Brick walls of terror
It has been like I had no ability to jump easily.  I've felt like I'm under water in a pool and keep slipping on the bottom, if good jumps are my oxygen I've been suffocating.  Prisoner and I had a seriously rough summer, yes we made progress, but it was mixed in with lots of what felt like failure.  Turns out it wasn't failure so much and just relearning what I used to know.
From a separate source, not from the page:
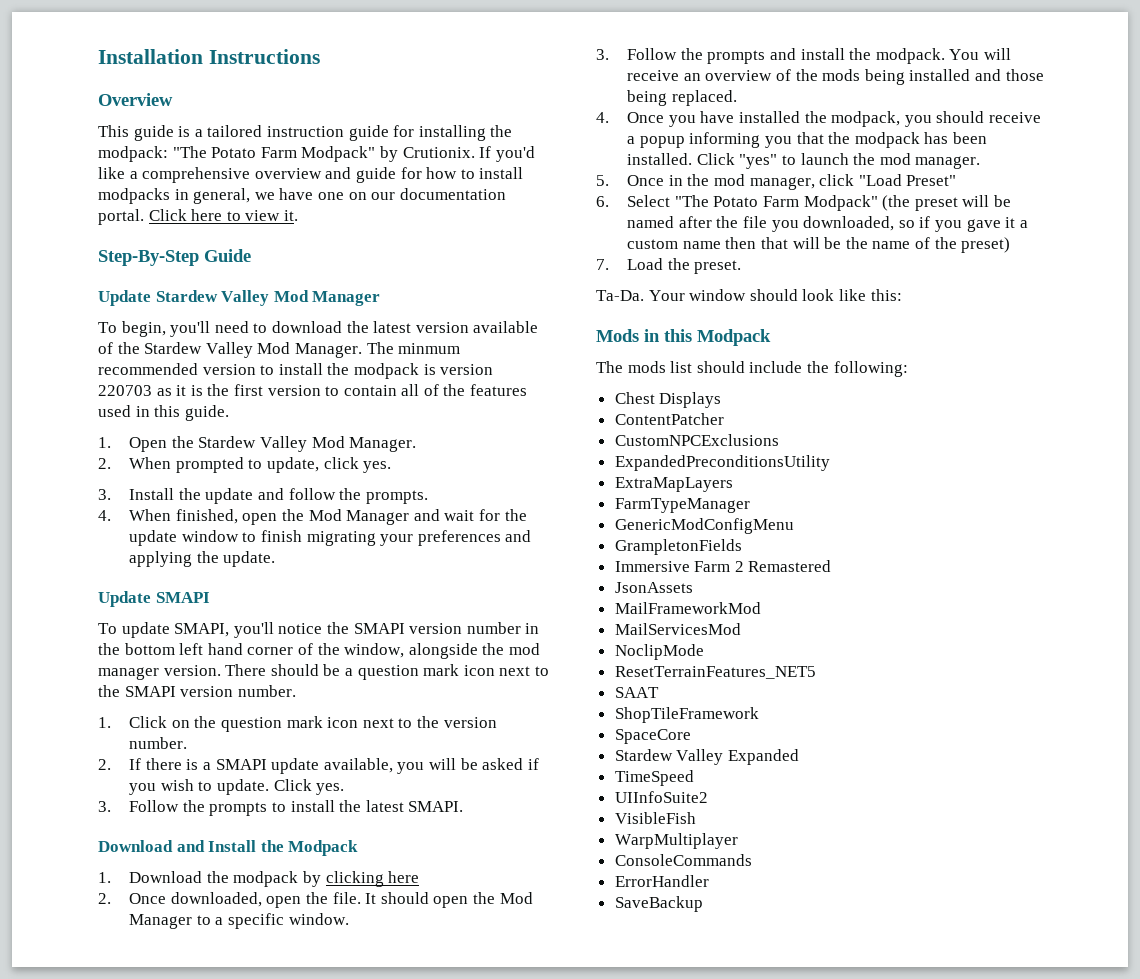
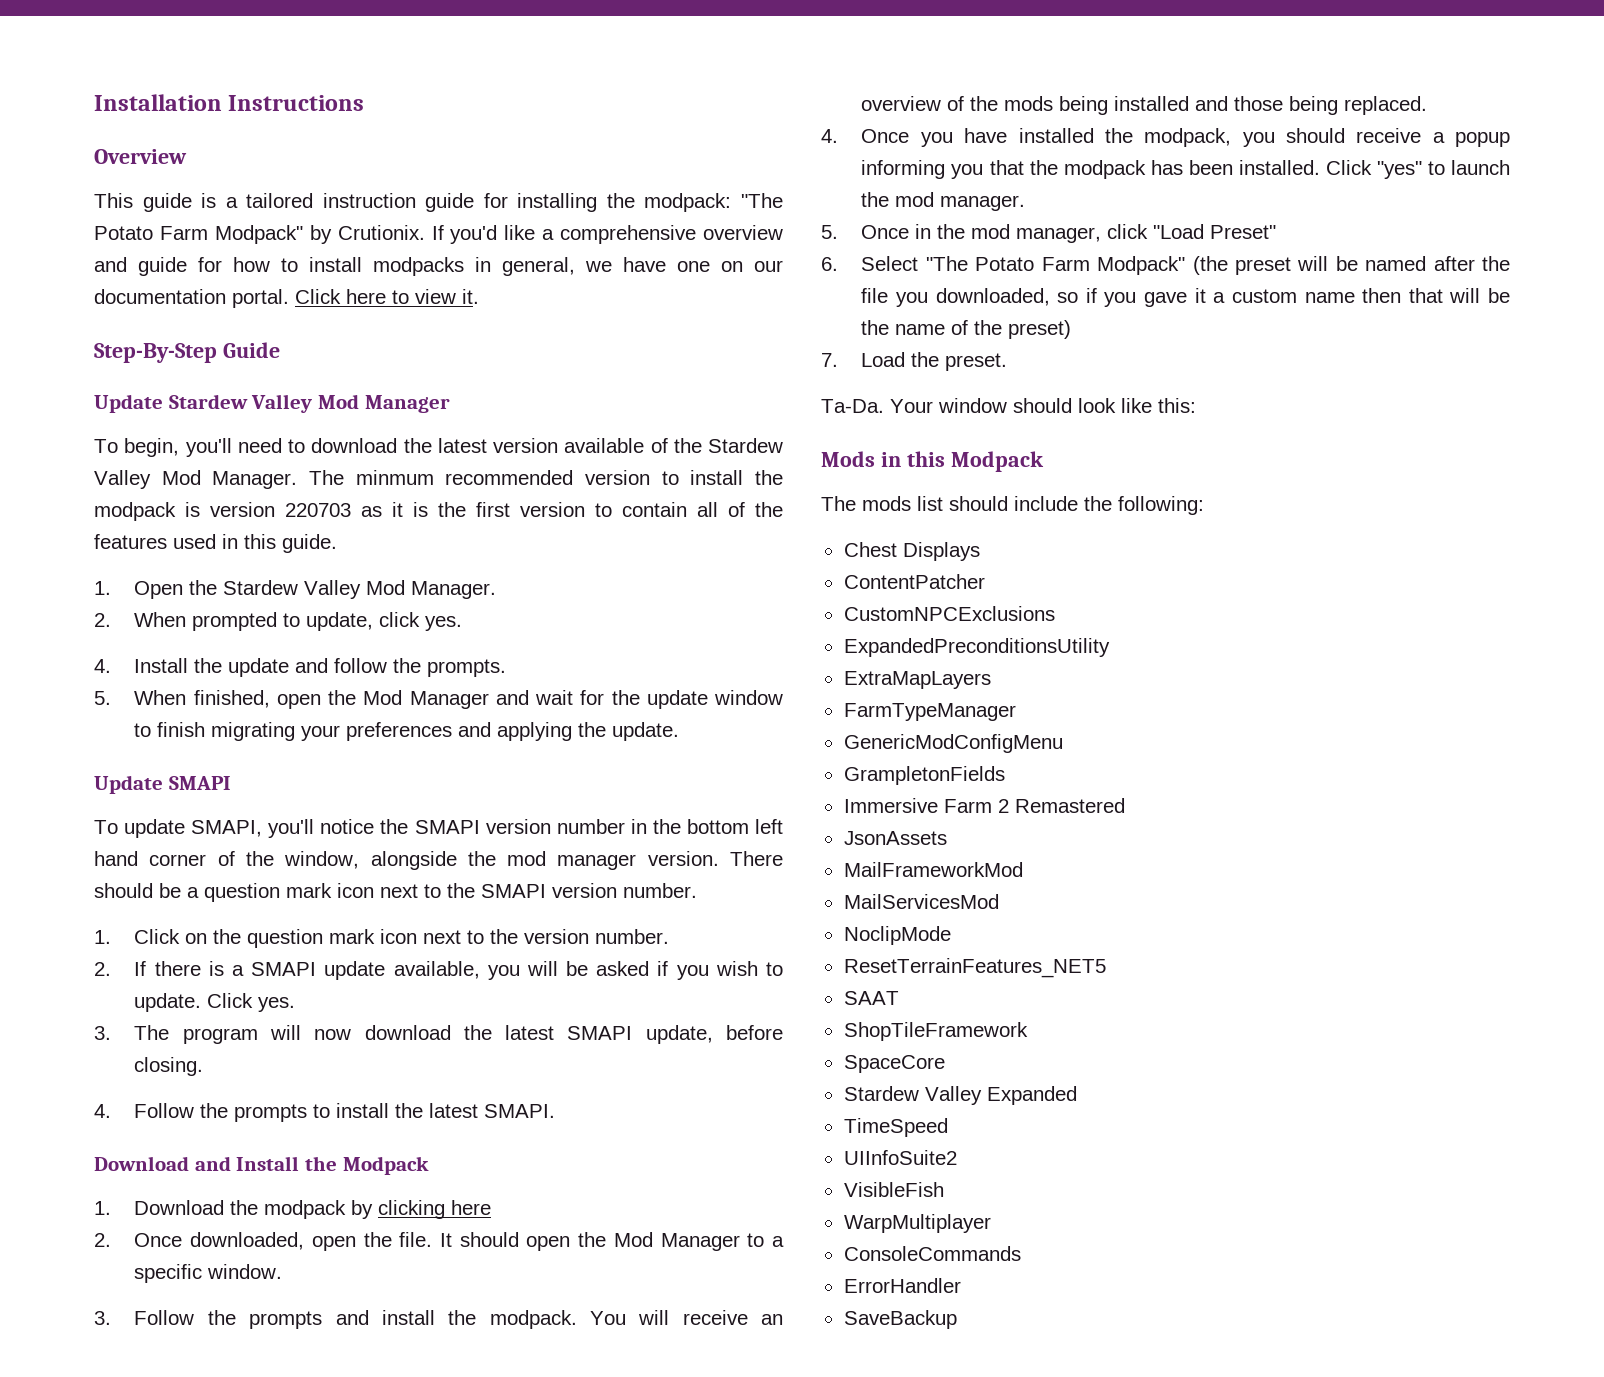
[98,489,111,500] 3. -> [94,659,111,673] 4.
[98,510,111,521] 4. -> [94,691,111,705] 5.
(111, 806) none -> [134,1025,783,1044] [134,1057,204,1076] [94,1104,111,1118] The program will now download the latest SMAPI update, before closing. // 4.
These are from a lesson back in August
Poor Prisoner has had to help me wade through the muck and mire I collected getting terrible horses turned into solid citizens.  Many tears have been cried because I've felt like such a failure.  Here I have been blessed with this wildly talented horse and we spent half the summer running sideways, running towards jumps, and rearing.  I've always taken the adage to heart that if something goes wrong with a horse it is first the rider's fault.  While mostly true you can't let it turn into an unhealthy mantra playing over in your head.
Flying airline ottb
I could beat myself up even more playing chicken vs. egg about why he started misbehaving.  What it boils down to is just a big conglomeration of shit stuff called life.  Finding a single culprit to blame would be like finding where the first drop in a rain storm fell, it doesn't matter.  Instead I am looking to move forward.  Relearn the simple art of letting a horse get to a fence without my getting in the way.  He is athletic and smart, he will figure it out without 'help' from me.  I have to relearn to trust my own skills as well as my horse.  When a green horse doesn't understand the concept I can't immediately heap coals upon my head about my own inadequacy and failure, I must instead explain it to them in another way.  All of these are things I knew, I just have to change that back into things I know.